Ich sah sie an und wusste, das sie wirklich schon zugesagt hatte, ohne mich vorher gefragt zu haben. Ich war echt enttäuscht, denn ich hatte immer gedacht, dass meine Mutter jemand war, der jede große Entscheidung mit mir zusammen traf. Das sich mich mit einbezog und mir vertraute. Vertrauen war das wichtigste seid wir nur noch zu zwei waren. Doch anscheinend hatte ich mich geirrt. Ohne noch etwas zu sagen stand ich auf, ging zu meinem Kleiderschrank, öffnete ihn und zog Klamotten heraus. Ohne ein weiteres Wort lief ich, vielleicht mit einem etwas zu heftigen Schritt ins Bad. Dort duschte ich mich, zog mich anschließend an und lief, ohne meine Mutter, die immer noch am Rand meines Bettes saß, eines Blickes zu würdigen, die Treppe herunter.

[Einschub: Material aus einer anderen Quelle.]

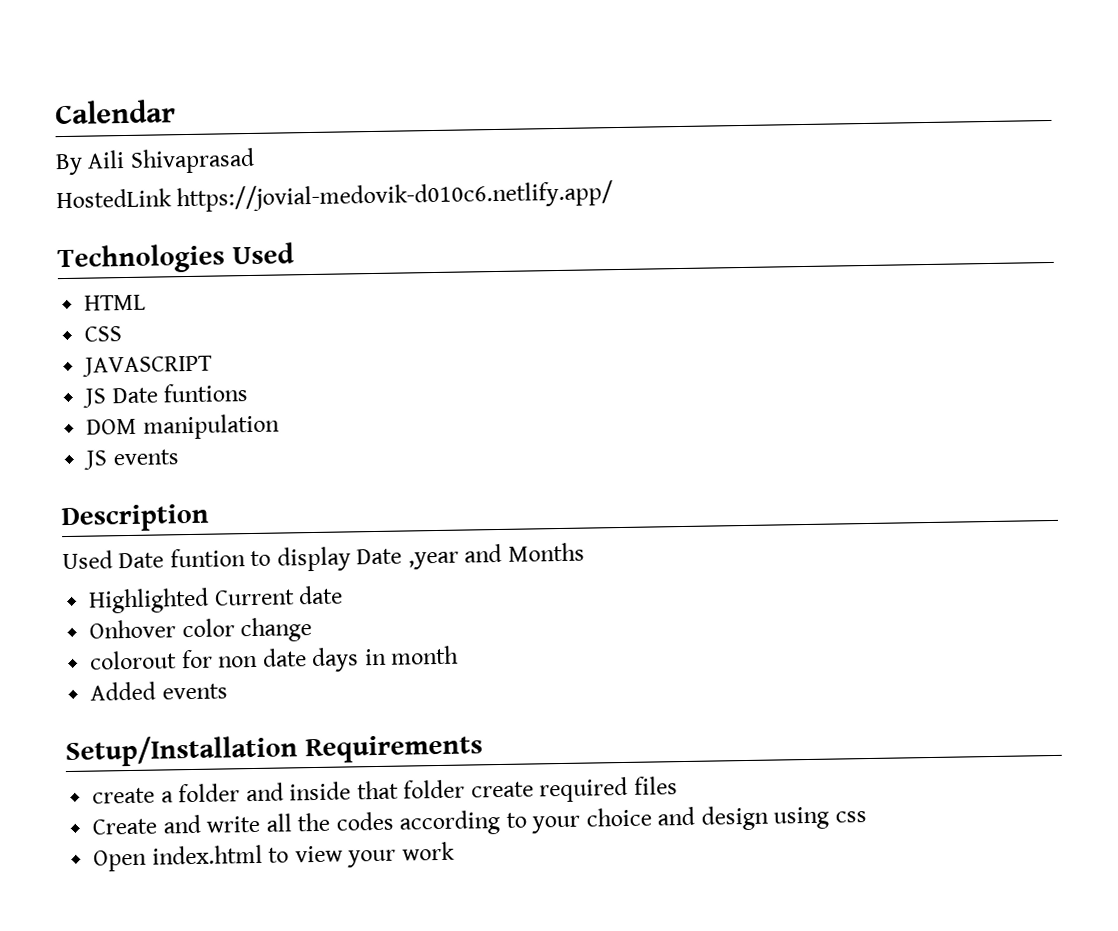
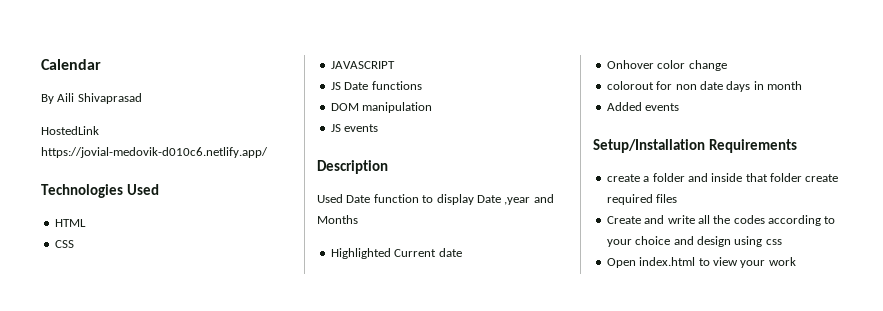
[163,383,249,403] funtions -> [371,81,422,90] functions
[169,548,246,568] funtion -> [373,194,419,203] function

Ich hörte wie sie ebenfalls herunter ging und sich hinter mich stellte. Hör zu Soph. Ich weiß dass das ein Schock ist, aber du musst doch verstehen das- begann sie, doch ich unterbrach sie, indem ich herumwirbelte und sie wütend ansah. Ich hatte genug um die Ohren und konnte nicht auch noch damit umgehen, dass meine Mutter mit mir als andere Ende des Landes ziehen wollte: Ich muss verstehen? Ich muss gar nichts! Hast du überhaupt eine Sekunde lang über die Folgen, die diese neue Stelle für mich hat, nachgedacht? Mag sein, dass das ein Once-In-A-Lifetime-Job ist, aber du hast eine Tochter auf die du Rücksicht nehmen solltest! Ich sah sie mit verschränkten Armen an.

Als meine Mutter Versuche unternahm, mich zu beruhigen, hörte ich nicht zu und nahm mir etwas Obst, stopfte es in meine Tasche und sagte dann tonlos: Schönen Tag Mum. Mit diesen Worten ließ ich sie stehen und machte mich auf dem Weg zur Schule. Als ich zu meinem Fahrrad wollte, fiel mir ein, dass es immer noch bei Kathi stand. Mich selbst verfluchend ging ich zu Fuß zur Schule.
Noch während ich ging wurde mir klar, dass ich vielleicht zu heftig reagiert hatte, aber ich fand es unglaublich, dass sie diese Stelle einfach angenommen hatte, ohne mich zu fragen.